» **RECORDS SHOWN**
____________________

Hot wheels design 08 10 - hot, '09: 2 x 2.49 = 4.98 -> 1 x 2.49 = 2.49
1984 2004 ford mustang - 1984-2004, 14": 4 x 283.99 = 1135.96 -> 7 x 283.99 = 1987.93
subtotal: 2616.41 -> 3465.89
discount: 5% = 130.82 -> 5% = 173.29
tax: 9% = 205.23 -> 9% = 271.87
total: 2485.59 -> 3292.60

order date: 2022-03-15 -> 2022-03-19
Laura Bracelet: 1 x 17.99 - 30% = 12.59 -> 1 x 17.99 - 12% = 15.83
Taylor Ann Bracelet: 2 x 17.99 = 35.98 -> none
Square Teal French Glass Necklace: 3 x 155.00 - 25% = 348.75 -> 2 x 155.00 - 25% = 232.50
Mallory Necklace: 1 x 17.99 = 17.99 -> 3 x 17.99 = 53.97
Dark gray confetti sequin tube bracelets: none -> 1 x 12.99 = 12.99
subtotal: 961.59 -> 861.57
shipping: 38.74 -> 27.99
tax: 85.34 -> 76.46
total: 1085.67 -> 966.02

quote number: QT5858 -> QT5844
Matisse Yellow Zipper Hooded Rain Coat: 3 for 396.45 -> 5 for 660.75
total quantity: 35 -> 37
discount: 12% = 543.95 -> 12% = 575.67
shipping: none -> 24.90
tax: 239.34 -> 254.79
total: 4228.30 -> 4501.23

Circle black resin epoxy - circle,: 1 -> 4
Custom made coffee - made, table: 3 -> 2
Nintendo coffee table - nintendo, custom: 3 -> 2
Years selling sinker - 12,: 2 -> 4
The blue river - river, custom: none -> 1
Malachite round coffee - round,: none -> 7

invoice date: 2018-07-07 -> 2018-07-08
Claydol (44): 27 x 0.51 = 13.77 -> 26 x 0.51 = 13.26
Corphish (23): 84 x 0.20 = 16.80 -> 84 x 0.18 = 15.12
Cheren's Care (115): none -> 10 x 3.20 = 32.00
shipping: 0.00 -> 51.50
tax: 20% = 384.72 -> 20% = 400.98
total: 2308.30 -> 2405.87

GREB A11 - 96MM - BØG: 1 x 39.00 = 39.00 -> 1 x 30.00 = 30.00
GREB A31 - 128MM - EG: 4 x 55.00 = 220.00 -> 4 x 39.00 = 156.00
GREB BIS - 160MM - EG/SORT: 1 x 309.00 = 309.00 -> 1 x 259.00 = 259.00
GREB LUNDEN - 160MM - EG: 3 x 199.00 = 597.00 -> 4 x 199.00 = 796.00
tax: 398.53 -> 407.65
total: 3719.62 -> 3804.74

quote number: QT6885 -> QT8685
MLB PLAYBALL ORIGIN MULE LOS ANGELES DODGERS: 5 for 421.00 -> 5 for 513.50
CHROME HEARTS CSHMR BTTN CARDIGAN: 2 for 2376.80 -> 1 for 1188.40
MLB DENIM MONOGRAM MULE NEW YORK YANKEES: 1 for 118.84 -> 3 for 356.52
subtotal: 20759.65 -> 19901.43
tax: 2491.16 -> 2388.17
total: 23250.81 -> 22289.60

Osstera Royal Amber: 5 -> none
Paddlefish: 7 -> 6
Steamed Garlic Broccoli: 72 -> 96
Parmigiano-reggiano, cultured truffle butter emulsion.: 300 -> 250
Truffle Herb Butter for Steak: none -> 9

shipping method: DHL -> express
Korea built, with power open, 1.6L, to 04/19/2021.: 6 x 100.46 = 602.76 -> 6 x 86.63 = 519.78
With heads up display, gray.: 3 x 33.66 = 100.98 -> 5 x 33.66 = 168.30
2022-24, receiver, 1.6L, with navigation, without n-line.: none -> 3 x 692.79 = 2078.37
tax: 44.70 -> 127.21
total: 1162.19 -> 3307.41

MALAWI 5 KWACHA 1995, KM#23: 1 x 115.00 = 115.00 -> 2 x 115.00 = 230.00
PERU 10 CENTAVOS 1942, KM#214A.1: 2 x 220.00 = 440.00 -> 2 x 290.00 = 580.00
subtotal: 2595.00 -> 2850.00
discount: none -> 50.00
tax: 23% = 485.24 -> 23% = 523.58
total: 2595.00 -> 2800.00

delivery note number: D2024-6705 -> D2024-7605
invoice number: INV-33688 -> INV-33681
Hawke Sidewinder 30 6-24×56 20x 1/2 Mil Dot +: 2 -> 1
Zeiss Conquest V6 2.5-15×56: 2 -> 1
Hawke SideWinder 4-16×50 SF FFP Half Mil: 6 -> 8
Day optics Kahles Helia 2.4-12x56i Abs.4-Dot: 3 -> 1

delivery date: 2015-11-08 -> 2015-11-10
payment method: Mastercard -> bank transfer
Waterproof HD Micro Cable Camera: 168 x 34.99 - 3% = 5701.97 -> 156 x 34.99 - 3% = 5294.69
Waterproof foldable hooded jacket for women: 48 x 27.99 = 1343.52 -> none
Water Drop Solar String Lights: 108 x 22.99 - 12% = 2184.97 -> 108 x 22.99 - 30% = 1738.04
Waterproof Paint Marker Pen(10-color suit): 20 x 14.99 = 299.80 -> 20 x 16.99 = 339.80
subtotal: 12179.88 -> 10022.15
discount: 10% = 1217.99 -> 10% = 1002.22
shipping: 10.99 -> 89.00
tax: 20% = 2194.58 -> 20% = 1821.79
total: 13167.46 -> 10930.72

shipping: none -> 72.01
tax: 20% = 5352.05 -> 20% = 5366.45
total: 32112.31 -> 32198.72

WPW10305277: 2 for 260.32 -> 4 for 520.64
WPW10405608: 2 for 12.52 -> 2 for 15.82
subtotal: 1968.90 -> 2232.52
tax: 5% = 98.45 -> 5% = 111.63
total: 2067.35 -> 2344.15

____________________

» **ACTIVITY**
Print, exactly as written, each record in the listing above.

» **RESPONSE AREA**
Hot wheels design 08 10 - hot, '09: 2 x 2.49 = 4.98 -> 1 x 2.49 = 2.49
1984 2004 ford mustang - 1984-2004, 14": 4 x 283.99 = 1135.96 -> 7 x 283.99 = 1987.93
subtotal: 2616.41 -> 3465.89
discount: 5% = 130.82 -> 5% = 173.29
tax: 9% = 205.23 -> 9% = 271.87
total: 2485.59 -> 3292.60

order date: 2022-03-15 -> 2022-03-19
Laura Bracelet: 1 x 17.99 - 30% = 12.59 -> 1 x 17.99 - 12% = 15.83
Taylor Ann Bracelet: 2 x 17.99 = 35.98 -> none
Square Teal French Glass Necklace: 3 x 155.00 - 25% = 348.75 -> 2 x 155.00 - 25% = 232.50
Mallory Necklace: 1 x 17.99 = 17.99 -> 3 x 17.99 = 53.97
Dark gray confetti sequin tube bracelets: none -> 1 x 12.99 = 12.99
subtotal: 961.59 -> 861.57
shipping: 38.74 -> 27.99
tax: 85.34 -> 76.46
total: 1085.67 -> 966.02

quote number: QT5858 -> QT5844
Matisse Yellow Zipper Hooded Rain Coat: 3 for 396.45 -> 5 for 660.75
total quantity: 35 -> 37
discount: 12% = 543.95 -> 12% = 575.67
shipping: none -> 24.90
tax: 239.34 -> 254.79
total: 4228.30 -> 4501.23

Circle black resin epoxy - circle,: 1 -> 4
Custom made coffee - made, table: 3 -> 2
Nintendo coffee table - nintendo, custom: 3 -> 2
Years selling sinker - 12,: 2 -> 4
The blue river - river, custom: none -> 1
Malachite round coffee - round,: none -> 7

invoice date: 2018-07-07 -> 2018-07-08
Claydol (44): 27 x 0.51 = 13.77 -> 26 x 0.51 = 13.26
Corphish (23): 84 x 0.20 = 16.80 -> 84 x 0.18 = 15.12
Cheren's Care (115): none -> 10 x 3.20 = 32.00
shipping: 0.00 -> 51.50
tax: 20% = 384.72 -> 20% = 400.98
total: 2308.30 -> 2405.87

GREB A11 - 96MM - BØG: 1 x 39.00 = 39.00 -> 1 x 30.00 = 30.00
GREB A31 - 128MM - EG: 4 x 55.00 = 220.00 -> 4 x 39.00 = 156.00
GREB BIS - 160MM - EG/SORT: 1 x 309.00 = 309.00 -> 1 x 259.00 = 259.00
GREB LUNDEN - 160MM - EG: 3 x 199.00 = 597.00 -> 4 x 199.00 = 796.00
tax: 398.53 -> 407.65
total: 3719.62 -> 3804.74

quote number: QT6885 -> QT8685
MLB PLAYBALL ORIGIN MULE LOS ANGELES DODGERS: 5 for 421.00 -> 5 for 513.50
CHROME HEARTS CSHMR BTTN CARDIGAN: 2 for 2376.80 -> 1 for 1188.40
MLB DENIM MONOGRAM MULE NEW YORK YANKEES: 1 for 118.84 -> 3 for 356.52
subtotal: 20759.65 -> 19901.43
tax: 2491.16 -> 2388.17
total: 23250.81 -> 22289.60

Osstera Royal Amber: 5 -> none
Paddlefish: 7 -> 6
Steamed Garlic Broccoli: 72 -> 96
Parmigiano-reggiano, cultured truffle butter emulsion.: 300 -> 250
Truffle Herb Butter for Steak: none -> 9

shipping method: DHL -> express
Korea built, with power open, 1.6L, to 04/19/2021.: 6 x 100.46 = 602.76 -> 6 x 86.63 = 519.78
With heads up display, gray.: 3 x 33.66 = 100.98 -> 5 x 33.66 = 168.30
2022-24, receiver, 1.6L, with navigation, without n-line.: none -> 3 x 692.79 = 2078.37
tax: 44.70 -> 127.21
total: 1162.19 -> 3307.41

MALAWI 5 KWACHA 1995, KM#23: 1 x 115.00 = 115.00 -> 2 x 115.00 = 230.00
PERU 10 CENTAVOS 1942, KM#214A.1: 2 x 220.00 = 440.00 -> 2 x 290.00 = 580.00
subtotal: 2595.00 -> 2850.00
discount: none -> 50.00
tax: 23% = 485.24 -> 23% = 523.58
total: 2595.00 -> 2800.00

delivery note number: D2024-6705 -> D2024-7605
invoice number: INV-33688 -> INV-33681
Hawke Sidewinder 30 6-24×56 20x 1/2 Mil Dot +: 2 -> 1
Zeiss Conquest V6 2.5-15×56: 2 -> 1
Hawke SideWinder 4-16×50 SF FFP Half Mil: 6 -> 8
Day optics Kahles Helia 2.4-12x56i Abs.4-Dot: 3 -> 1

delivery date: 2015-11-08 -> 2015-11-10
payment method: Mastercard -> bank transfer
Waterproof HD Micro Cable Camera: 168 x 34.99 - 3% = 5701.97 -> 156 x 34.99 - 3% = 5294.69
Waterproof foldable hooded jacket for women: 48 x 27.99 = 1343.52 -> none
Water Drop Solar String Lights: 108 x 22.99 - 12% = 2184.97 -> 108 x 22.99 - 30% = 1738.04
Waterproof Paint Marker Pen(10-color suit): 20 x 14.99 = 299.80 -> 20 x 16.99 = 339.80
subtotal: 12179.88 -> 10022.15
discount: 10% = 1217.99 -> 10% = 1002.22
shipping: 10.99 -> 89.00
tax: 20% = 2194.58 -> 20% = 1821.79
total: 13167.46 -> 10930.72

shipping: none -> 72.01
tax: 20% = 5352.05 -> 20% = 5366.45
total: 32112.31 -> 32198.72

WPW10305277: 2 for 260.32 -> 4 for 520.64
WPW10405608: 2 for 12.52 -> 2 for 15.82
subtotal: 1968.90 -> 2232.52
tax: 5% = 98.45 -> 5% = 111.63
total: 2067.35 -> 2344.15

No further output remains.